Why
Kerry, not Bush in 2004?
By
Jeanie Warner
The
best way to decide who should be President is to compare candidates.
In Bush's case, if we look at what he has actually done since 2000,
it is clear that his actions are quite different from what his words.
His record
is also quite different from what the right wing radio, Fox News
and Free Republic would tell you. Most of what Bushs ads and
literature has said about Kerry is twisted or down right false.

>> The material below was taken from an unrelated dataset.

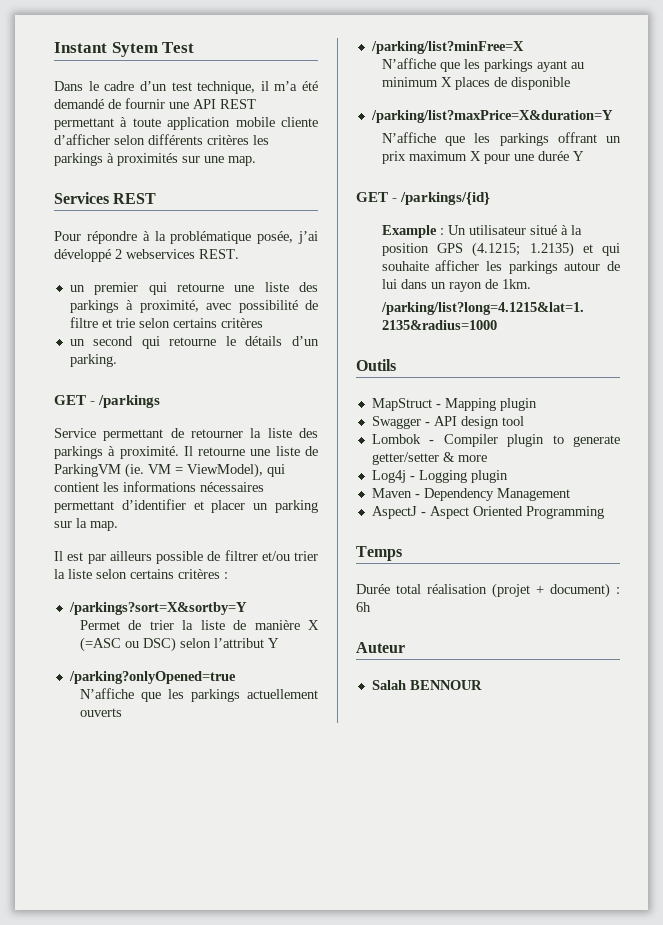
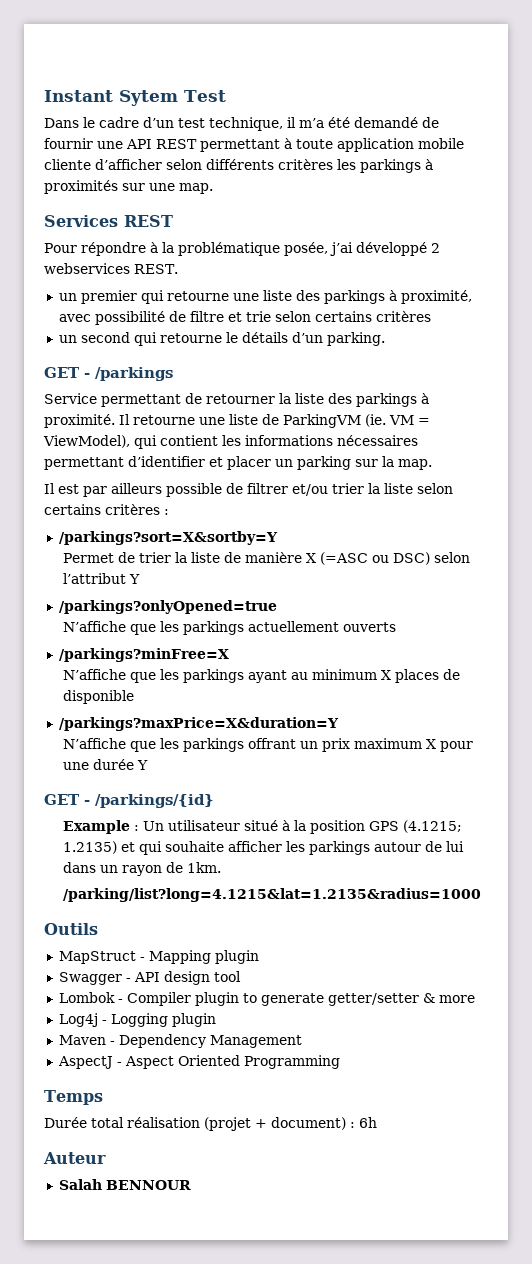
[68,671,236,684] /parking?onlyOpened=true -> [58,600,277,614] /parkings?onlyOpened=true
[370,41,524,54] /parking/list?minFree=X -> [58,648,229,662] /parkings?minFree=X
[370,110,613,123] /parking/list?maxPrice=X&duration=Y -> [58,717,339,731] /parkings?maxPrice=X&duration=Y

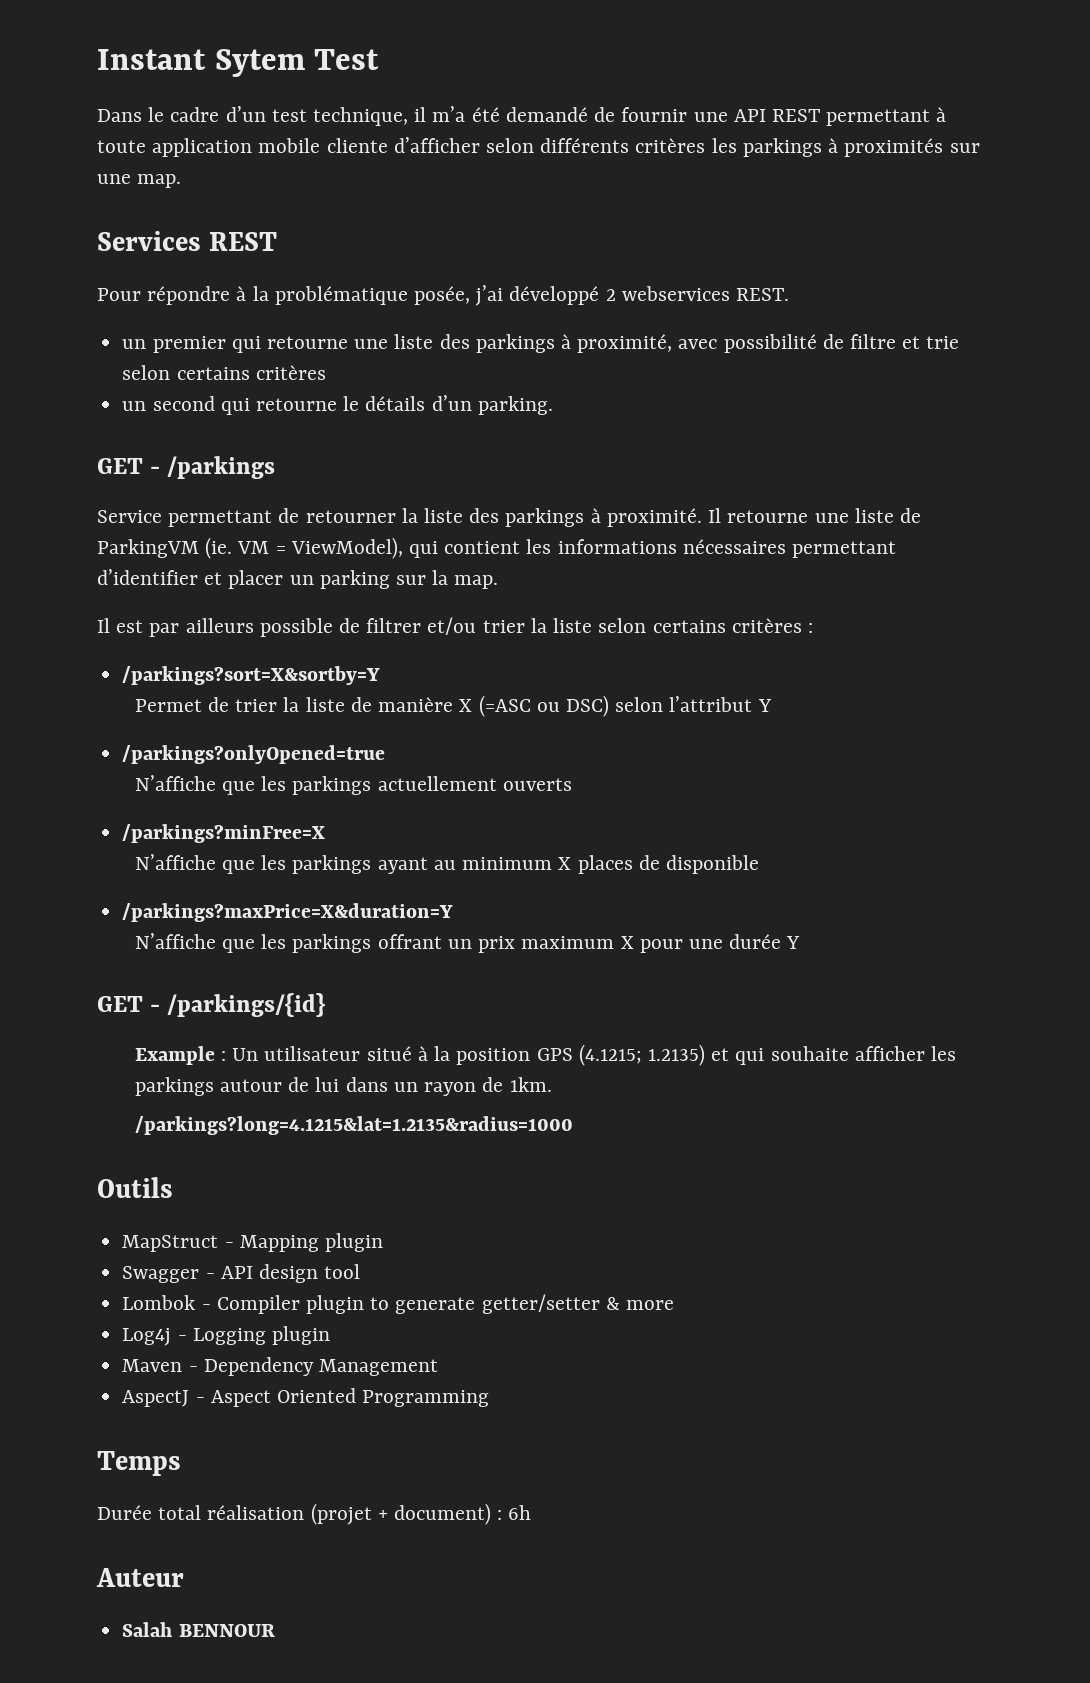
[62,888,481,902] /parking/list?long=4.1215&lat=1.2135&radius=1000 -> [134,1116,573,1135] /parkings?long=4.1215&lat=1.2135&radius=1000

Bush has been shown to be less than honest in cherry picking intelligence
to build a case for attacking Iraq. And in his campaigns against
his opponents in 2000 and in 2004, he has been proven not to know
what the truth is all about. I don't trust what he might do in the
next 4 years at all.
I see a record
surplus turned into a record deficit, most of it gone to rebates
to the top 1% of taxpayers. I see the tax burden being shifted to
the middle class. I see our environment being trashed, Mercury in
our rivers and streams going up, safeguards against strip mining
and clear cutting in forests are wrecked, our energy policy being
made in secret meetings and favoring the energy companies, not the
public's health and welfare.
Bush can't
afford to keep any of the promises he has made this year because
of the gigantic tax breaks for the very wealthiest and for corporations.
But then he didn't keep many of his year 2000 promises either.
I see the war
on terrorism and the search for Bin laden mostly abandoned in order
to attack Iraq (not in my opinion a necessary war), yet homeland
security is terribly under funded. I see porous borders. I see that
55% of all the world terrorism since 9/11 has been this year, which
means terrorism is on the rise, NOT, as Bush claims, under control
at all. We are not safer since Bush.
I see No child
left behind and schools in general so under funded that it has become
a farce, leaving a huge burden on the local governments and the
teachers.
Privatizing
Social Security is a lie at best and a joke at worst. If Bush hadn't
spent the surplus, we might have been able to afford the trillion
dollar transition, but not now.
Bush is certainly
not a fiscal conservative. No matter how the right has twisted Kerry's
voting record as a Senator, he has consistently been for a strong
military AND a balanced budget. The times when he has voted against
military expenditures have been times when Cheney and other conservatives
have also been against funding those particular bills, because there
was an attempt to downsize right after the fall of the Iron Curtain
that was non-partisan. Many of his votes against military spending
have been because the bill is not paid for, cannot be accounted
for in the budget or it needed to be rewritten to get out the pork.
John Kerry
has consistently stood for civil rights, women's rights issues,
better education and protecting the environment. He has been perhaps
a little too conservative and too hawkish for me, but I like him
better than what we have now. He has laid out his plans to strengthen
America on his website. There is even a book one could down load.